One of the most prominent policy and social problems plaguing the Republic of Korea today is a declining birth rate. The nation fell below the replacement fertility rate of 2.1 in 1983 and rested at 0.84 at the end of 2020. This sustained decline has negative implications for economic growth in the long run as it shrinks the future pool of eligible workers on the peninsula.
Among other factors, many theories suggest that primary causes for the declining birth rate are women’s increasing presence in high education attainment and the workforce not met by an equal increase in male presence in childcare and domestic responsibilities. Women can no longer maintain expected commitments to work while raising a family with equal dedication at the current level of male participation in the home. Thus, many women forgo having children for the sake of career development and the nation’s birth rate decreases.
The decline in births has continued during the pandemic. The trend by month from January 2020 to October 2021 displays a decrease, on average, in live births across the country. Crude birth rates decreased from 6.1 to 4.8 births per 1,000 persons, with its lowest resting at 4.5 births per 1,000 persons in December of 2020. There was no instance in which the population was naturally increasing. By October of 2021, the natural population increase rate per 1,000 individuals was -1.6, the highest figure for the entire 21 month period.
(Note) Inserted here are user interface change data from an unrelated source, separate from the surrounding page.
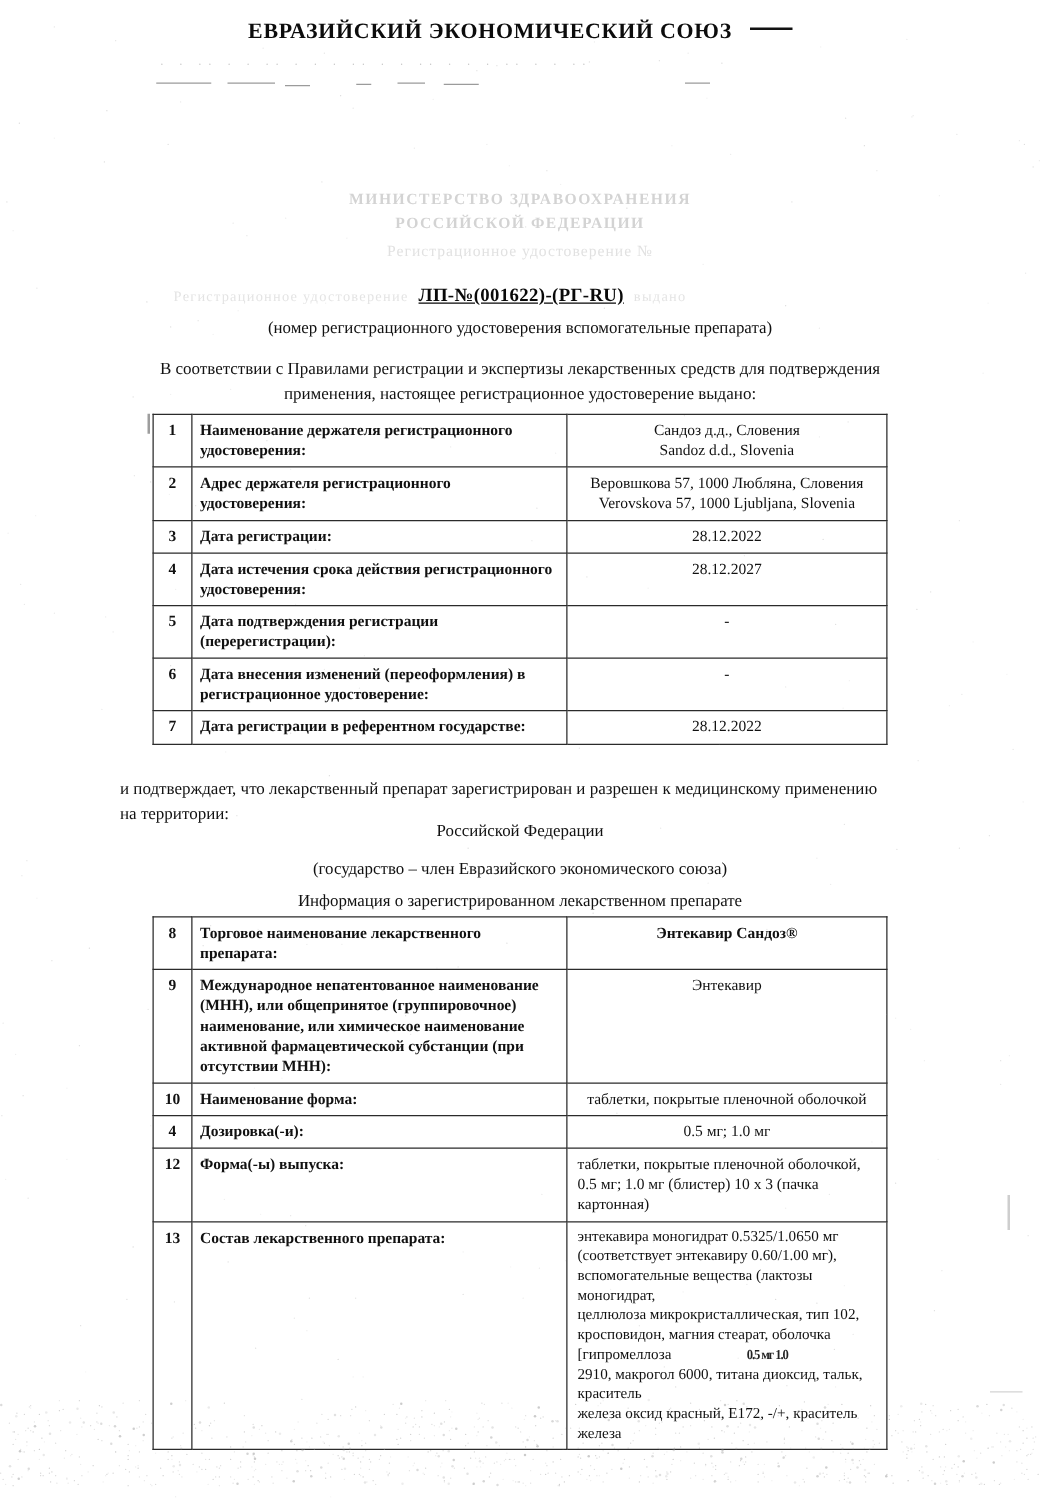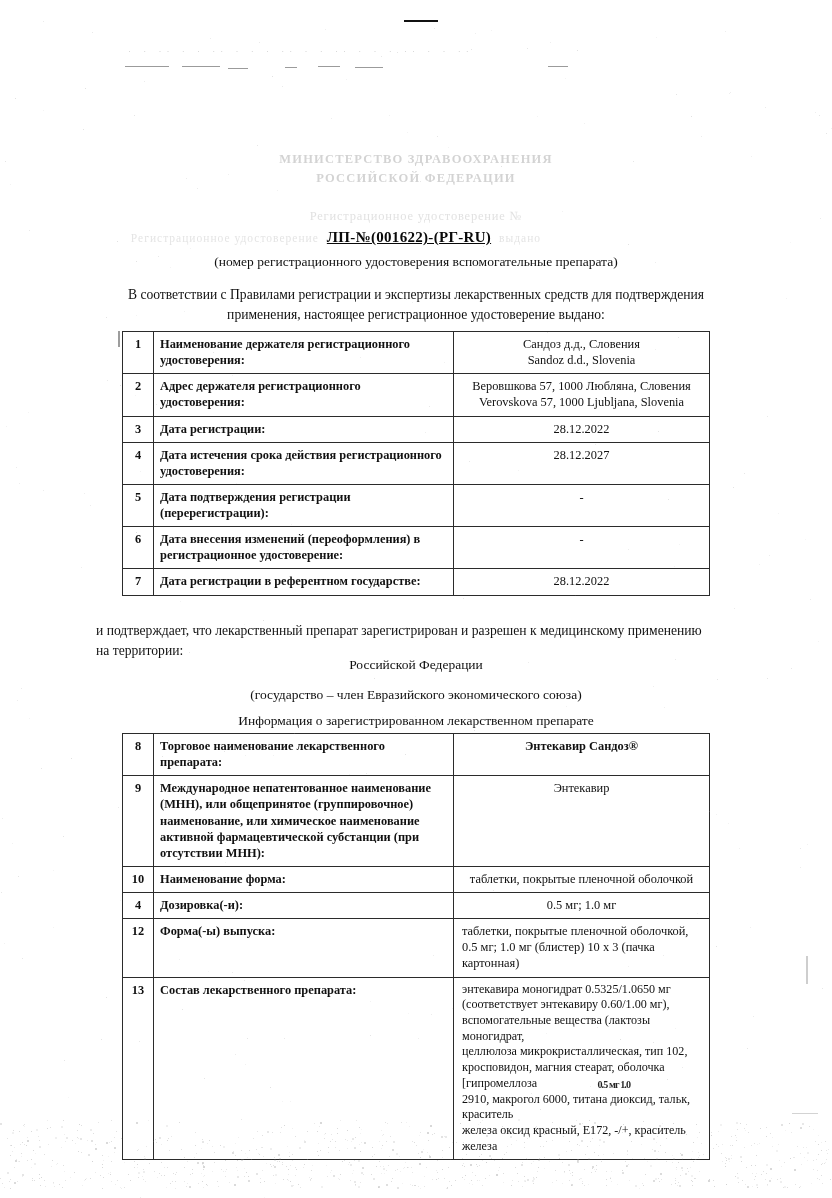"ЕВРАЗИЙСКИЙ ЭКОНОМИЧЕСКИЙ СОЮЗ" span.title { html: none -> <span>ЕВРАЗИЙСКИЙ ЭКОНОМИЧЕСКИЙ СОЮЗ</span> }
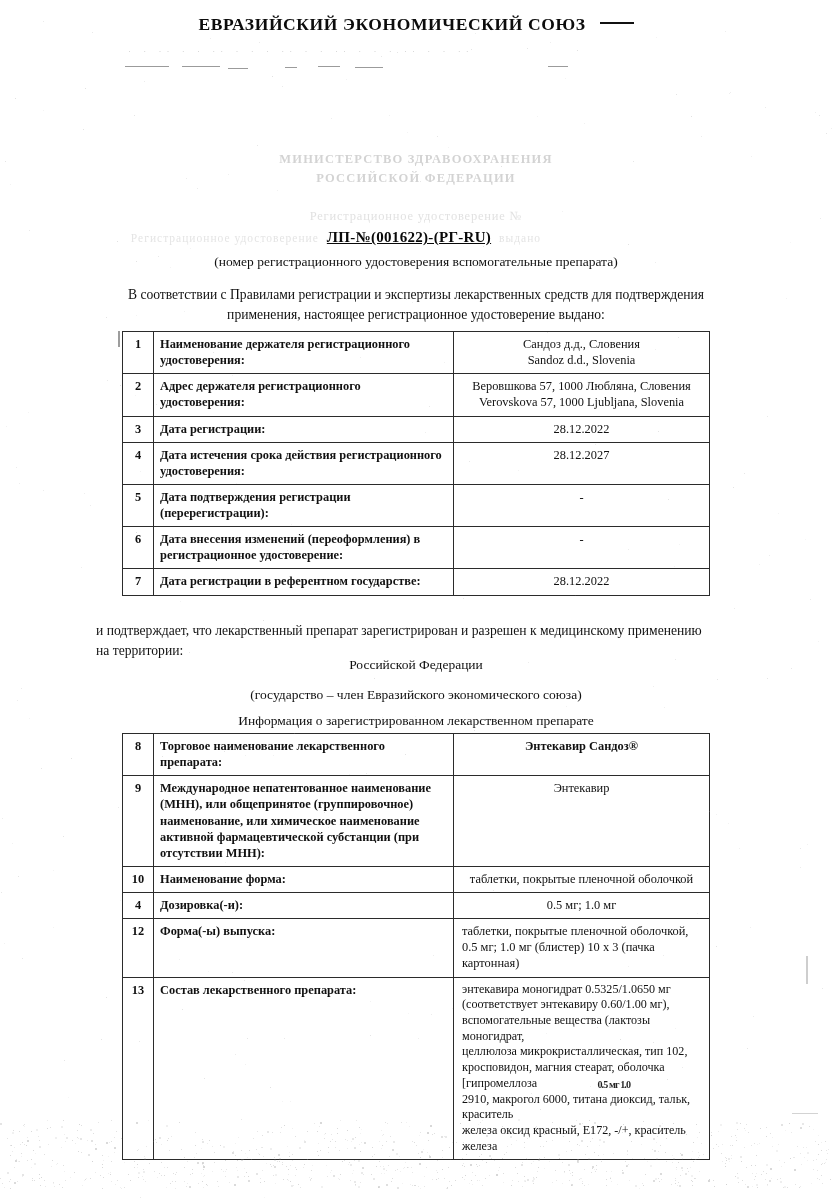"Регистрационное удостоверение №" div.faded-block { top: 207px -> 192px }
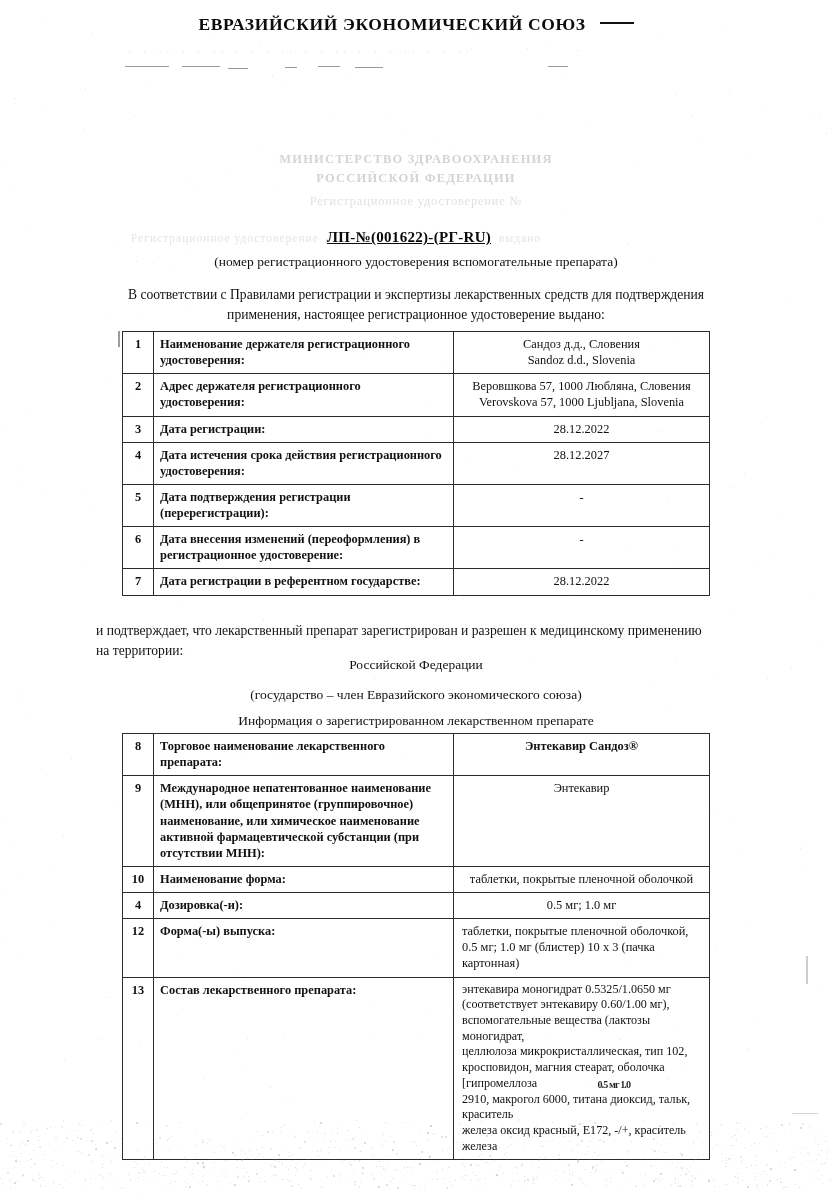"Регистрационное удостоверение" .regno-row { left: 0 -> 8px }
The data suggests a decreasing birth rate and population overall for South Korea over the last 2 years. A continuing decline in births will hold negative long-term economic implications and determine the future of the southern half of the peninsula’s population.
Julia Fadanelli is a Research Assistant at the Korea Economic Institute of America and an undergraduate at the Ford School of Public Policy at the University of Michigan. The views expressed here are the author’s alone.
Photo from Pixabay.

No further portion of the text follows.